Não tiveram filhos, aposentaram-se cedo no serviço público, planejaram ficar de papo para o ar até o último dos dias, em vingança contra os anos de ditadura do relógio. Para preencher as longas manhãs, mantinham o olho na internet, em busca de notícias. Depois, liam seis jornais. A princípio, apenas os da cidade. Como a leitura não durava até o almoço, começaram a comprar todos os que a banca da esquina vendia. Tampouco ficaram satisfeitos. Passaram a assinar diários e revistas de capitais distantes, do Brasil e do exterior, puseram-se a par de assassinatos na periferia de Macapá ou das infindáveis animosidades entre árabes e judeus. De vez em quando, ele levantava os olhos acima das lentes para comentar:
– Você viu, querida, os mortos da covid no Irã passam de três mil.
– Três mil, quinhentos e noventa e um – ela o corrigia, com o gosto pela exatidão de quem chefiara uma seção de estatísticas oficiais.
– Tem jornal dizendo que chegam a quatro mil ou mais – ele se defendia.
Seguia-se uma hora de silêncio, trespassada apenas pelo ruído das páginas que folheavam ou dos cadernos atirados ao chão da varanda onde o sol os aquecia.
– Você viu, querida, morreram mais de trinta de covid neste fim de semana no Rio.
– Trinta e dois.
– Te peguei!
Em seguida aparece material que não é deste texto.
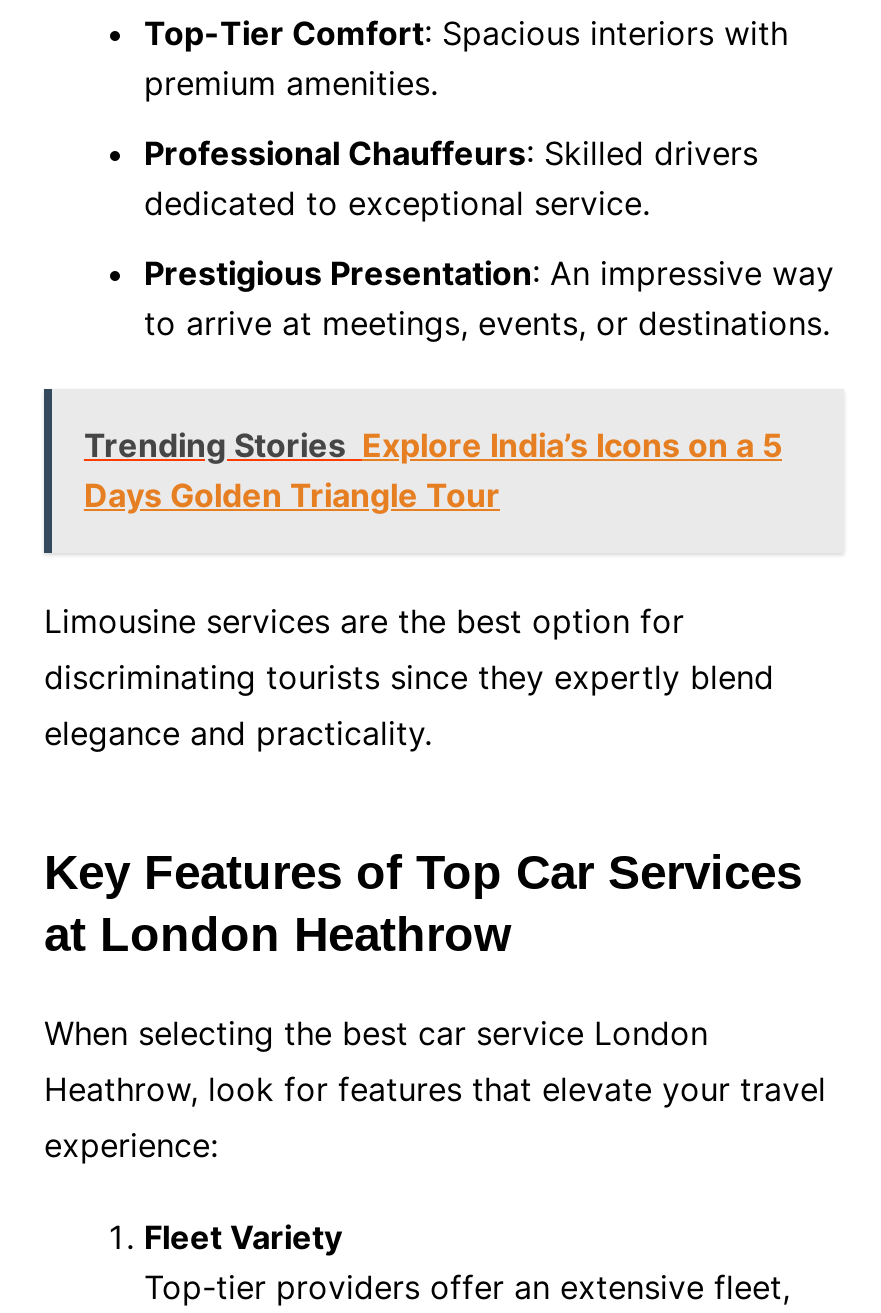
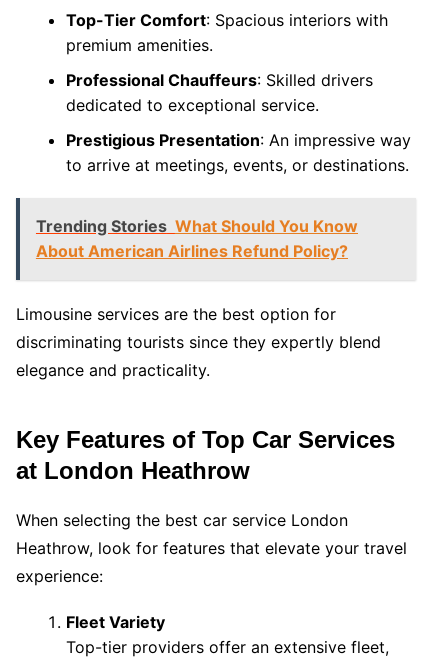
- Trending Stories Explore India’s Icons on a 5
- Days Golden Triangle Tour
+ Trending Stories What Should You Know
+ About American Airlines Refund Policy?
Foram trinta e quatro. O levantamento do jornal é das nove da noite. Mais dois morreram no hospital hoje. Está na internet. Acabei de ver.
Durante o almoço, um sentimento de vazio os atingia. Era como se cortassem o cordão umbilical com a realidade, pesadelo contornado pela televisão. Comiam depressa, a fim de logo se postarem defronte à telinha.
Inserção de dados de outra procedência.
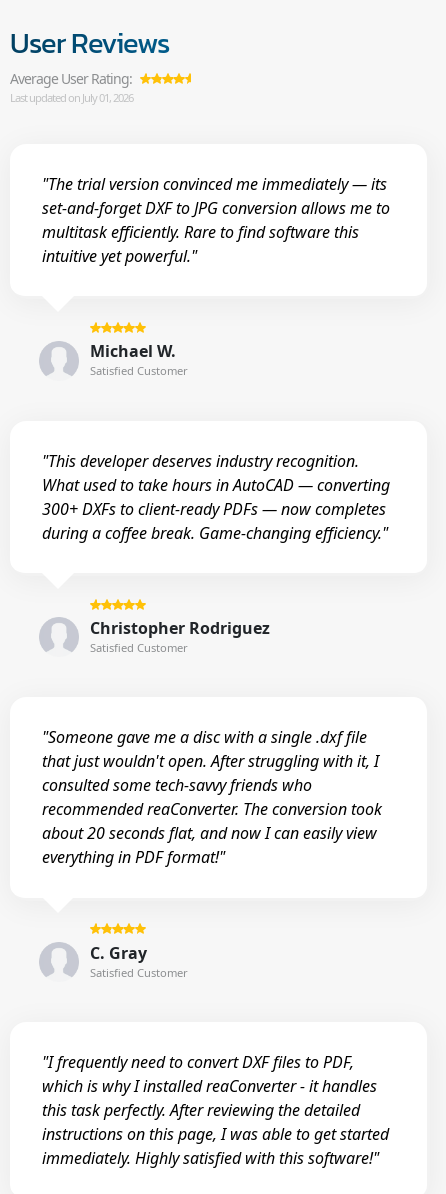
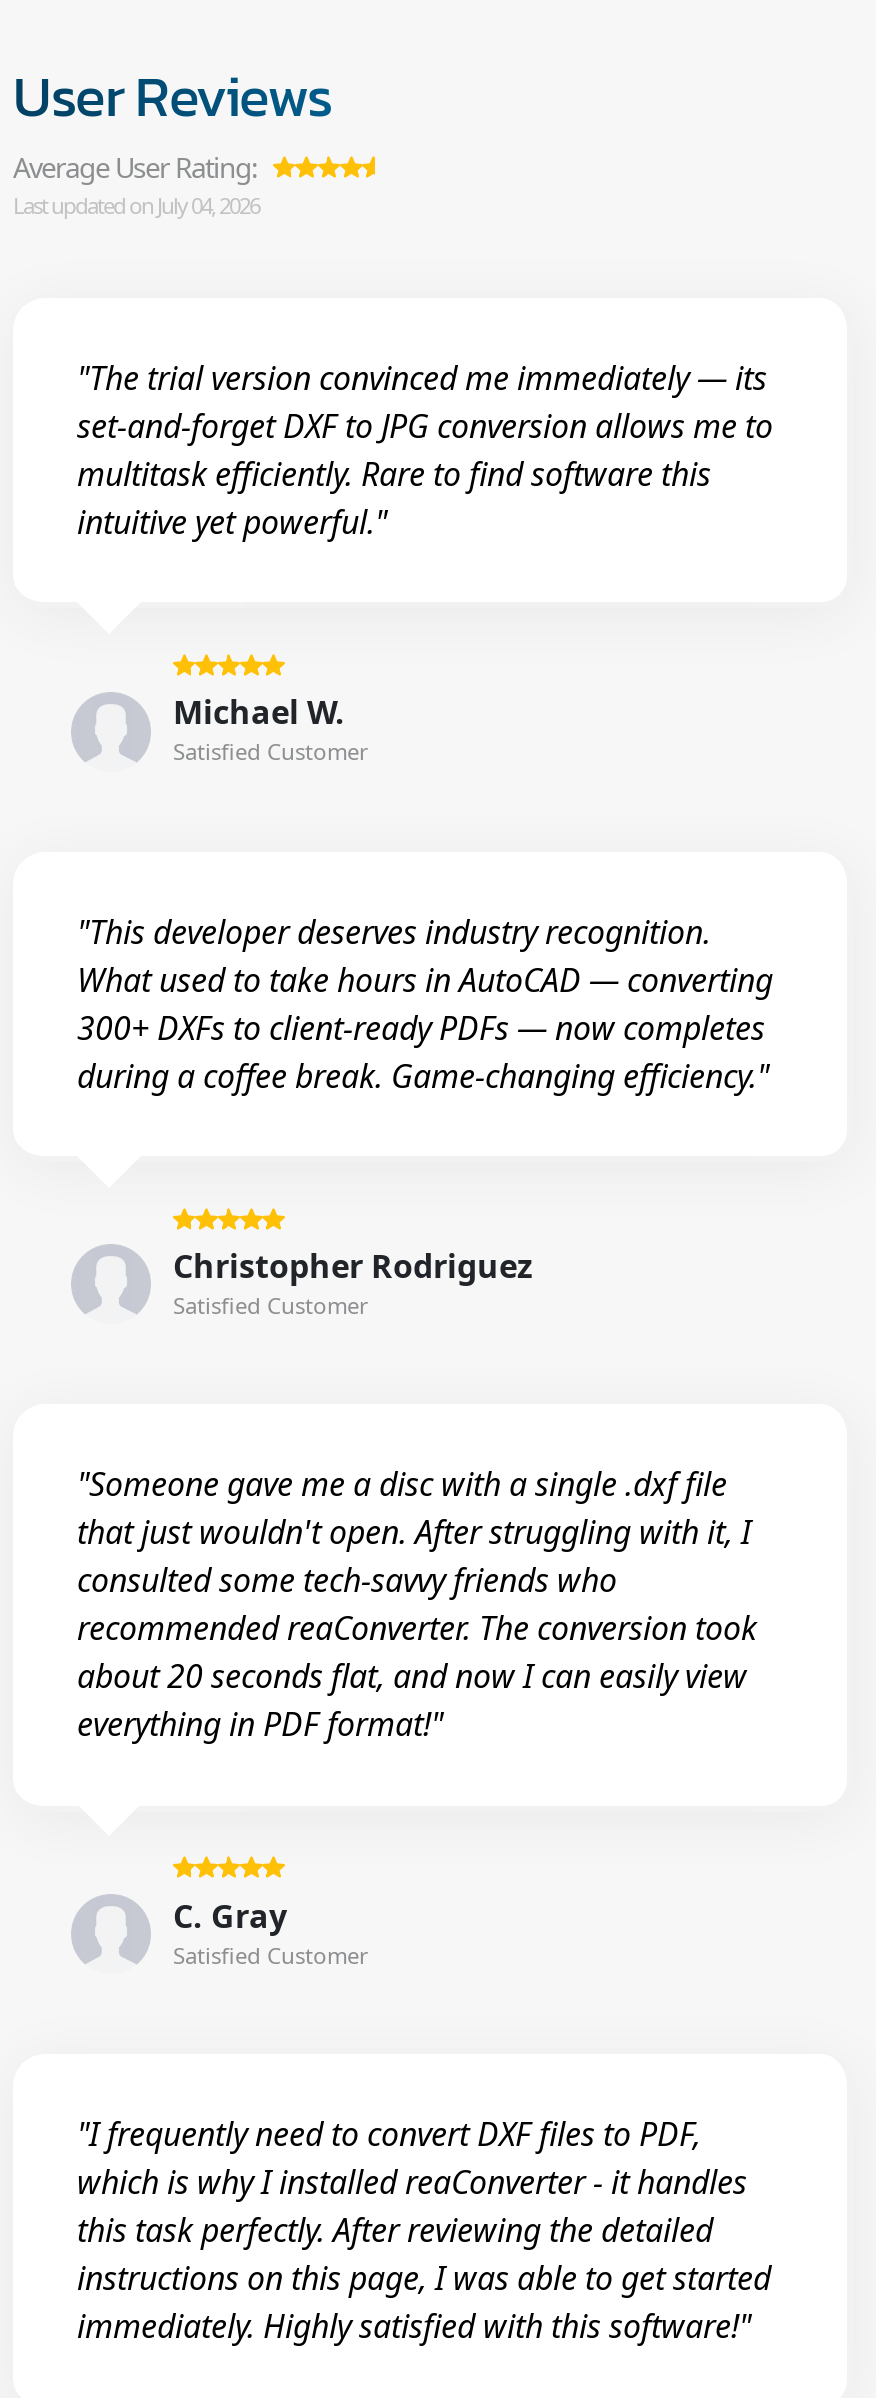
- Last updated on July 01, 2026
+ Last updated on July 04, 2026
– Ótimas essas imagens do médico morrendo de covid. Viu como faltou ar?
– Preferi as do terremoto. Aquele menininho chorando ao lado da mãe esmagada então…
Faziam a sesta, dando tempo ao mundo para acontecer mais um pouquinho e chegar até eles. Acordavam às três em ponto, hora dos noticiários na tevê a cabo.
– Não mudou nada desde o almoço.
– Teve o anúncio do recorde de mortos nos Estados Unidos.
– 40 mil, né?
– 41683 – ela triunfou.
Naquela noite, veio a enchente, verdadeira tromba-d’água. A casa ficou inundada, paredes e muros ruíram, carros saíram flutuando pela rua. Os dois aposentados viveram momentos de pavor. Perderam até a televisão. Só melhoraram quando a repórter os entrevistou. Entusiasmado com a perspectiva de virar notícia, ele sugeriu:
– Vai naquele prédio ali, moça, que você vai fazer uma tomada e tanto. Tem mais de uma dúzia de carros empilhados lá.
– São treze, querido. Contei enquanto éramos resgatados.
Ao saber que iriam ao ar dali a uma hora, pediram ao vizinho ao lado, menos atingido pela enchente, permissão para ver as imagens. Sentiram-se realizados quando apareceram na tela.
– Você ficou bem, querida. Parece atriz de cinema.
– Você também, amor.
– Será que estamos nas tevês do mundo inteiro?
– Tomara. Vamos procurar?
Esquecidos de que não se encontravam em casa, passaram a noite em busca de si mesmos numa centena de canais. Desculpe, cento e doze.